■ **What the task asks**
Nothing in the data may be altered, so output all of it exactly.

(Information shown Opens)

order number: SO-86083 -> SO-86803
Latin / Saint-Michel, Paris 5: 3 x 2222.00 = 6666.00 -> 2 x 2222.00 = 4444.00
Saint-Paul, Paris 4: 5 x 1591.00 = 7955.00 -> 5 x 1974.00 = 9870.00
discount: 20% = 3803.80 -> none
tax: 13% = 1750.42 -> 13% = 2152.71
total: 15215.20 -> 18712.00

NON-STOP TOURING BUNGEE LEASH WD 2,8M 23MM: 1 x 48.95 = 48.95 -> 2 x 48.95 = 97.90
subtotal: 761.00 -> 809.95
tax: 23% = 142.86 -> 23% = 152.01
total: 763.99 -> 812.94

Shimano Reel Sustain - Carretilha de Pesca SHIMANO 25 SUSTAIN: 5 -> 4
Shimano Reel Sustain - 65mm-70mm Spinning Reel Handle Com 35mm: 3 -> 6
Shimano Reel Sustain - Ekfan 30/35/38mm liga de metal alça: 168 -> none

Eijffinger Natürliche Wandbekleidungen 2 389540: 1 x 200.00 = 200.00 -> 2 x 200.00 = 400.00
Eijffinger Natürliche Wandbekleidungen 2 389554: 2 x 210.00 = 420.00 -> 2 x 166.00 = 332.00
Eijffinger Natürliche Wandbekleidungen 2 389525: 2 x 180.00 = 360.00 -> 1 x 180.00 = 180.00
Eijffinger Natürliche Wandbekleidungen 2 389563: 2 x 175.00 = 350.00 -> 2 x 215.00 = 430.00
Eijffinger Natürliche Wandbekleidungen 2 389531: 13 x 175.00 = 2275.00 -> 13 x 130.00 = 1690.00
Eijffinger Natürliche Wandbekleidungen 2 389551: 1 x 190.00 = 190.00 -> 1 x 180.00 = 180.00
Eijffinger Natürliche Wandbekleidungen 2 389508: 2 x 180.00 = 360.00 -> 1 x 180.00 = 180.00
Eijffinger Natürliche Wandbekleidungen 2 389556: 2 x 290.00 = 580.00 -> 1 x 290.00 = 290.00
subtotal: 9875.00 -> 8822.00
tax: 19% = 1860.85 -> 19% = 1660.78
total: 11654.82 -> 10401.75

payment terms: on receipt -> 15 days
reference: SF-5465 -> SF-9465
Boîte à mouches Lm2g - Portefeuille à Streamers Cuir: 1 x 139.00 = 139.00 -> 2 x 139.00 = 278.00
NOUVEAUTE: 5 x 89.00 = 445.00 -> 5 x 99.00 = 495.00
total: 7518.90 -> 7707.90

(Information shown Closes)

■ **Exercise solution**
order number: SO-86083 -> SO-86803
Latin / Saint-Michel, Paris 5: 3 x 2222.00 = 6666.00 -> 2 x 2222.00 = 4444.00
Saint-Paul, Paris 4: 5 x 1591.00 = 7955.00 -> 5 x 1974.00 = 9870.00
discount: 20% = 3803.80 -> none
tax: 13% = 1750.42 -> 13% = 2152.71
total: 15215.20 -> 18712.00

NON-STOP TOURING BUNGEE LEASH WD 2,8M 23MM: 1 x 48.95 = 48.95 -> 2 x 48.95 = 97.90
subtotal: 761.00 -> 809.95
tax: 23% = 142.86 -> 23% = 152.01
total: 763.99 -> 812.94

Shimano Reel Sustain - Carretilha de Pesca SHIMANO 25 SUSTAIN: 5 -> 4
Shimano Reel Sustain - 65mm-70mm Spinning Reel Handle Com 35mm: 3 -> 6
Shimano Reel Sustain - Ekfan 30/35/38mm liga de metal alça: 168 -> none

Eijffinger Natürliche Wandbekleidungen 2 389540: 1 x 200.00 = 200.00 -> 2 x 200.00 = 400.00
Eijffinger Natürliche Wandbekleidungen 2 389554: 2 x 210.00 = 420.00 -> 2 x 166.00 = 332.00
Eijffinger Natürliche Wandbekleidungen 2 389525: 2 x 180.00 = 360.00 -> 1 x 180.00 = 180.00
Eijffinger Natürliche Wandbekleidungen 2 389563: 2 x 175.00 = 350.00 -> 2 x 215.00 = 430.00
Eijffinger Natürliche Wandbekleidungen 2 389531: 13 x 175.00 = 2275.00 -> 13 x 130.00 = 1690.00
Eijffinger Natürliche Wandbekleidungen 2 389551: 1 x 190.00 = 190.00 -> 1 x 180.00 = 180.00
Eijffinger Natürliche Wandbekleidungen 2 389508: 2 x 180.00 = 360.00 -> 1 x 180.00 = 180.00
Eijffinger Natürliche Wandbekleidungen 2 389556: 2 x 290.00 = 580.00 -> 1 x 290.00 = 290.00
subtotal: 9875.00 -> 8822.00
tax: 19% = 1860.85 -> 19% = 1660.78
total: 11654.82 -> 10401.75

payment terms: on receipt -> 15 days
reference: SF-5465 -> SF-9465
Boîte à mouches Lm2g - Portefeuille à Streamers Cuir: 1 x 139.00 = 139.00 -> 2 x 139.00 = 278.00
NOUVEAUTE: 5 x 89.00 = 445.00 -> 5 x 99.00 = 495.00
total: 7518.90 -> 7707.90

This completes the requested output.